Steinbach, Man. minister who spoke at anti-mask rally fined for holding service on Sunday
WINNIPEG -- A minister at a church near Steinbach, Man. who spoke at an anti-mask rally in the COVID-19-stricken city, has been handed two tickets after holding a church service on Sunday morning.
According to the Church of God, a North American church with a location in Steinbach, Minister Tobias Tissen was handed two $1,296 tickets on Monday night.
Public Health and RCMP are investigating reports the church near Steinbach defied public health orders over the weekend. Around 8:35 a.m. on Sunday, officers in Steinbach were called to the incident at a church in the Regional Municipality of Hanover. Mounties went to the church and spoke with a representative.
The Church of God confirmed in a video posted on Sunday that RCMP officers showed up at while they were holding a service.
Corporal Julie Courchaine with the Manitoba RCMP said it is believed there were “well over 100” people inside the church at the time.
“Officers had to balance police and public safety in determining how to respond,” Courchaine said. “And anytime there is a large crowd, we have to take into account the safety of everyone, including our officers, and now with COVID-19, the concerns are even more heightened with that.”
Pastor Henry Hildebrandt, who has acted as a spokesperson for the Church of God, said in another video posted Monday evening that the Steinbach minister was handed two $1,296 tickets. Hildebrandt said one ticket was for attending the protest in Steinbach earlier in November, the other was for attending the church service.
Tissen had been one of the speakers at the rally.
In the video, which shows Tissen being handed the tickets, the minister compares the responding public health officers and RCMP officers who are writing the ticket to the Gestapo.
CTV News has reached out to the province for more details about the fines.
Hildebrandt also posted a video on Sunday criticized RCMP for showing up to the Steinbach Church of God to break up the service, saying it violated the Charter of Rights and Freedoms.
DO THESE ORDERS INFRINGE ON PEOPLE’S RIGHTS?
In a written statement, the Church of God said Christians are not taught "blind obedience" when "onerous restrictions are placed on our freedoms."
"The question is, what is essential? If faith and the communal expression of faith is not essential during times of crisis, is this an attack on faith?" the statement said.
"We are not asking for special treatment, just equal treatment. Christians have always believed that their faith and the reasonable expression of that faith is essential to their mental health and well-being and that being arbitrarily separated from each other is detrimental to them."
The statement said it feels the 'faith community' is being "singled out for public criticism, media attention, and visits by the RCMP, Manitoba Public Health and local bylaw enforcement.”

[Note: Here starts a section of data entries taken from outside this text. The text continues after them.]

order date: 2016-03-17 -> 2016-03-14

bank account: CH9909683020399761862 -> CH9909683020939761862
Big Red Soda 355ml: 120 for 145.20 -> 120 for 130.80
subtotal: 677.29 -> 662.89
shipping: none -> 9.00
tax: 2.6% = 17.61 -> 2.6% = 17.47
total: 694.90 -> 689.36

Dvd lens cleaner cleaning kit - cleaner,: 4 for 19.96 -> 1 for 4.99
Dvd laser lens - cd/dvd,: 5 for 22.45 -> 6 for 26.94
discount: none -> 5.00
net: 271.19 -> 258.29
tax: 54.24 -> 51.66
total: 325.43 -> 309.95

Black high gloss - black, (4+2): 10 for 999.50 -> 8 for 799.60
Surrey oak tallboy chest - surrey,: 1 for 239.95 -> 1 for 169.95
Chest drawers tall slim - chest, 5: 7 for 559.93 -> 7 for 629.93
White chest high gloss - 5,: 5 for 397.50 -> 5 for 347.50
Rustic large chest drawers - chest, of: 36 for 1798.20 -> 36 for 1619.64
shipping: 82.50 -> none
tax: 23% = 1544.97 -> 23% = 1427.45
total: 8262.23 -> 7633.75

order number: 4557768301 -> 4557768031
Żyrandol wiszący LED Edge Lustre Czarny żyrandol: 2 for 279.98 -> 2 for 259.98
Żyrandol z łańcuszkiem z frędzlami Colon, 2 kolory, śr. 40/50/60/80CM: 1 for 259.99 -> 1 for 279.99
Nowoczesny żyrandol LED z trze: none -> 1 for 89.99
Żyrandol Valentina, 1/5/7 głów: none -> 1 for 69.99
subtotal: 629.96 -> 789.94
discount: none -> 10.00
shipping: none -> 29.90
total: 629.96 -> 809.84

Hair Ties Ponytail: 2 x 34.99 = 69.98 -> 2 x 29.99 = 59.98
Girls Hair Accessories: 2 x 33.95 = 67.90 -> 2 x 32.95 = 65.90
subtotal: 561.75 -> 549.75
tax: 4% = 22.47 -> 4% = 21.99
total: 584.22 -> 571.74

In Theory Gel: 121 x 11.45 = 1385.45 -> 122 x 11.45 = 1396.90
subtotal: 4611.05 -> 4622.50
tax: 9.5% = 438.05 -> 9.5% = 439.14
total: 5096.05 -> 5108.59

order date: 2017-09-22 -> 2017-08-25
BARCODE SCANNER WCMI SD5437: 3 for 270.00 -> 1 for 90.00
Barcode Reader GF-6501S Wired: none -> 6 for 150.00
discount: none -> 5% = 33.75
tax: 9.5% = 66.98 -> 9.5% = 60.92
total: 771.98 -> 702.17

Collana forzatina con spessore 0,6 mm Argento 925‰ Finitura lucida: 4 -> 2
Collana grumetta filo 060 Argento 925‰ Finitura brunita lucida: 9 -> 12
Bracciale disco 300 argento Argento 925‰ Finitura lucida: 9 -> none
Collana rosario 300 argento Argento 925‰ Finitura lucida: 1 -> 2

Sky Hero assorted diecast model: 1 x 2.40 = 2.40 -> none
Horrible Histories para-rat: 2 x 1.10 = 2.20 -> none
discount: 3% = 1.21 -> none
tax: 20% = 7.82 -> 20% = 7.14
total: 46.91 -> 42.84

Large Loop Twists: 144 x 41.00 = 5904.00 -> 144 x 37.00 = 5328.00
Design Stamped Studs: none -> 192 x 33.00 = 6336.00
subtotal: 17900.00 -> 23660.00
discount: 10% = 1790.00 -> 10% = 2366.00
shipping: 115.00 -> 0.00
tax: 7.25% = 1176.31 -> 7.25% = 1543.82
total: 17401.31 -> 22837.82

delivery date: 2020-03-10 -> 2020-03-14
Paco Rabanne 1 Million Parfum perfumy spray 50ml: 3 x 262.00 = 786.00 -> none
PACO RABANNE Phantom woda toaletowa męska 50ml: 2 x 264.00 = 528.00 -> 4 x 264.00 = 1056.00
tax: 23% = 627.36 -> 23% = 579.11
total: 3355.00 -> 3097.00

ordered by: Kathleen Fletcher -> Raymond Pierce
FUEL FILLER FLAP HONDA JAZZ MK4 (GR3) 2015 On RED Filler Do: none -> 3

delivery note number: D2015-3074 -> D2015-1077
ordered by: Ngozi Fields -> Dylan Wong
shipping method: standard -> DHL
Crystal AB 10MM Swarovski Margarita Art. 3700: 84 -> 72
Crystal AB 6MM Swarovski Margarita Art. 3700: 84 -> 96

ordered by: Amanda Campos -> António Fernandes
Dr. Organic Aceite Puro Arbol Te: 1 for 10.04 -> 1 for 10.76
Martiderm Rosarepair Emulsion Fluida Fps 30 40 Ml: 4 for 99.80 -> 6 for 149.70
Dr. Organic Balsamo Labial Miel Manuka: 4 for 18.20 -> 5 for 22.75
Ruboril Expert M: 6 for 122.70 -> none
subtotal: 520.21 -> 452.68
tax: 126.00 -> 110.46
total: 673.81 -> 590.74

The church called on the RCMP not to enforce what it called "draconian and unconstitutional" health orders.
TOP DOCTOR SAYS RESTRICTIONS NOT HERE TO VIOLATE RIGHTS
When asked if the public health orders infringe on Manitobans’ right to worship, Manitoba's chief provincial public health officer Dr. Brent Roussin said the orders are intended to save people’s lives.
He added when the test positivity rate is as high as Manitoba’s, there’s no way to have safe large gatherings.
“We know how important it is, but the balance, the severity of the issue and all of these restrictions are directly connected to the seriousness of the issue,” Roussin said.
“So we feel that we’re not here to violate people’s rights, we’re here to protect Manitobans’ lives and we’re going to have these in for the least amount of time and the least restrictive fashion that’s required.”